A slight majority of Americans, 52 percent, do live in middle-class households, according to recent annual reports by Pew Research Center. And another 20 percent or so live in upper income households. But that’s because they’re juggling multiple jobs, for example, or relying on investments, an inheritance or other household members who may have higher-paying jobs.
Something of enormous global significance is happening almost without notice. For the first time since agriculture-based civilization began 10,000 years ago, the majority of humankind is no longer poor or vulnerable to falling into poverty. The Brookings Institution reports:
By our calculations, as of this month, just over 50 percent of the world’s population, or some 3.8 billion people, live in households with enough discretionary expenditure to be considered “middle class” or “rich.” About the same number of people are living in households that are poor or vulnerable to poverty. So September 2018 marks a global tipping point.
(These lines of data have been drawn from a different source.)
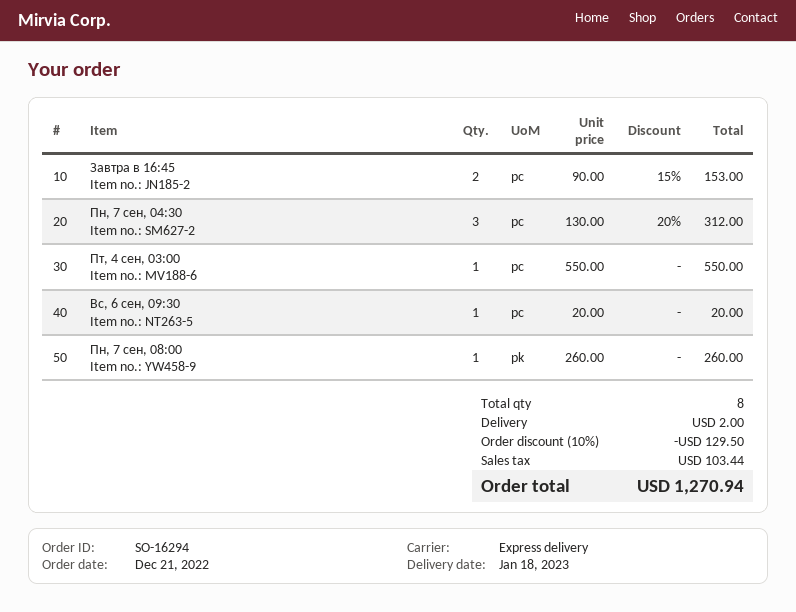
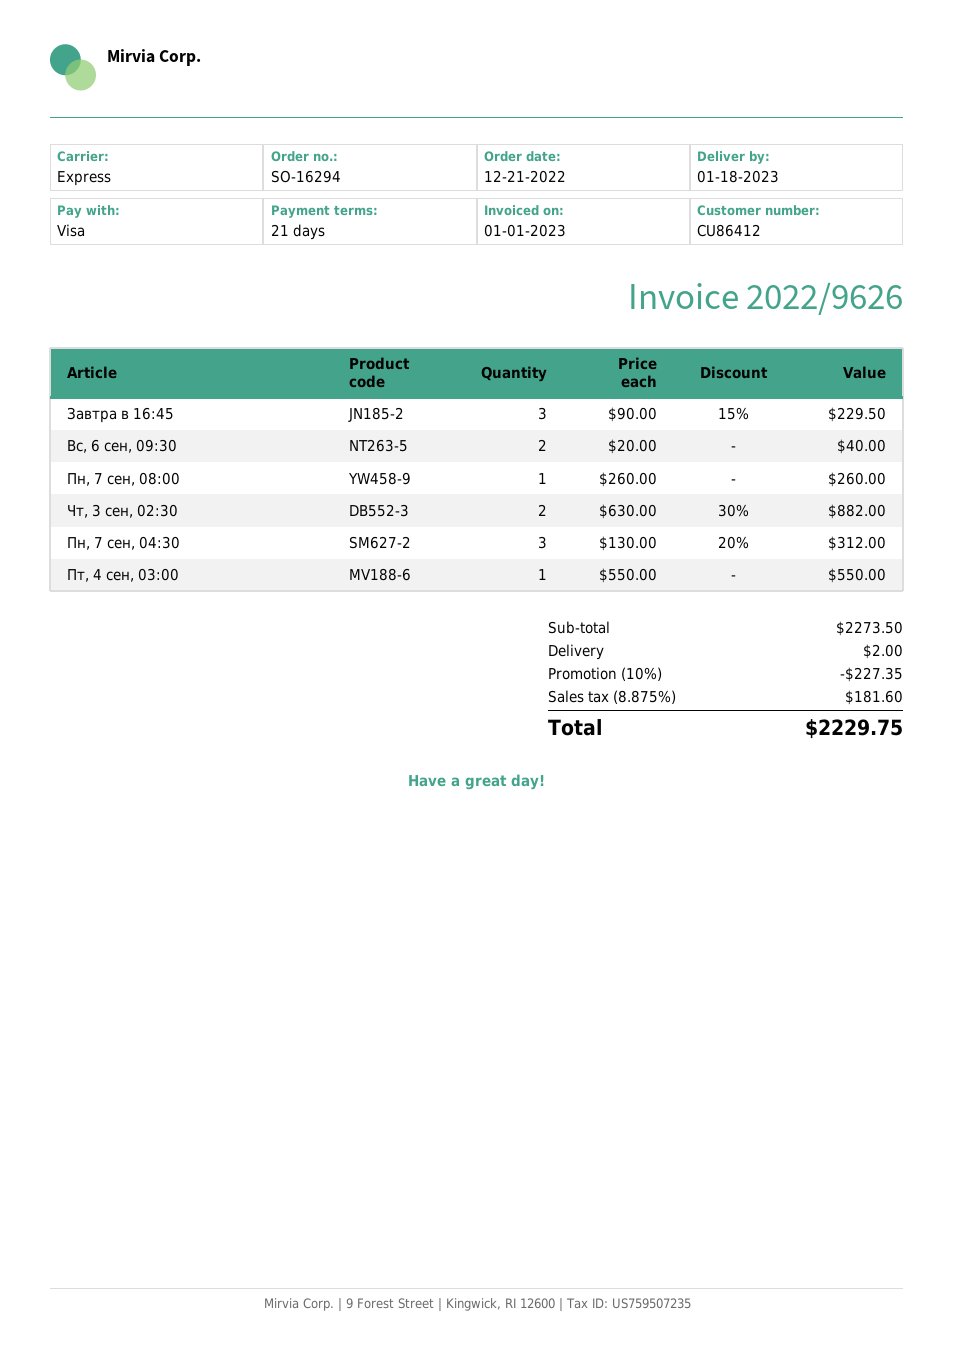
Завтра в 16:45: 2 x 90.00 - 15% = 153.00 -> 3 x 90.00 - 15% = 229.50
Вс, 6 сен, 09:30: 1 x 20.00 = 20.00 -> 2 x 20.00 = 40.00
Чт, 3 сен, 02:30: none -> 2 x 630.00 - 30% = 882.00
discount: 10% = 129.50 -> 10% = 227.35
tax: 103.44 -> 181.60
total: 1270.94 -> 2229.75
After this, for the first time ever, the poor and vulnerable will no longer be a majority in the world. Barring some unfortunate global economic setback, this marks the start of a new era of a middle-class majority.
In most countries, there is a clear relationship between the fate of the middle class and the happiness of the population. According to the Gallup World Poll, new entrants into the middle class are noticeably happier than those stuck in poverty or in vulnerable households. Conversely, individuals in countries where the middle class is shrinking report greater degrees of personal stress. The middle class also puts pressure on governments to perform better. They look to their governments to provide affordable housing, education, and universal health care. They rely on public safety nets to help them in sickness, unemployment or old age. But they resist efforts of governments to impose taxes to pay the bills. This complicates the politics of middle-class societies, so they range from autocratic to liberal democracies. Many advanced and middle-income countries today are struggling to find a set of politics that can satisfy a broad middle-class majority. The tipping point in the world today offers opportunities for business but complications for policymakers.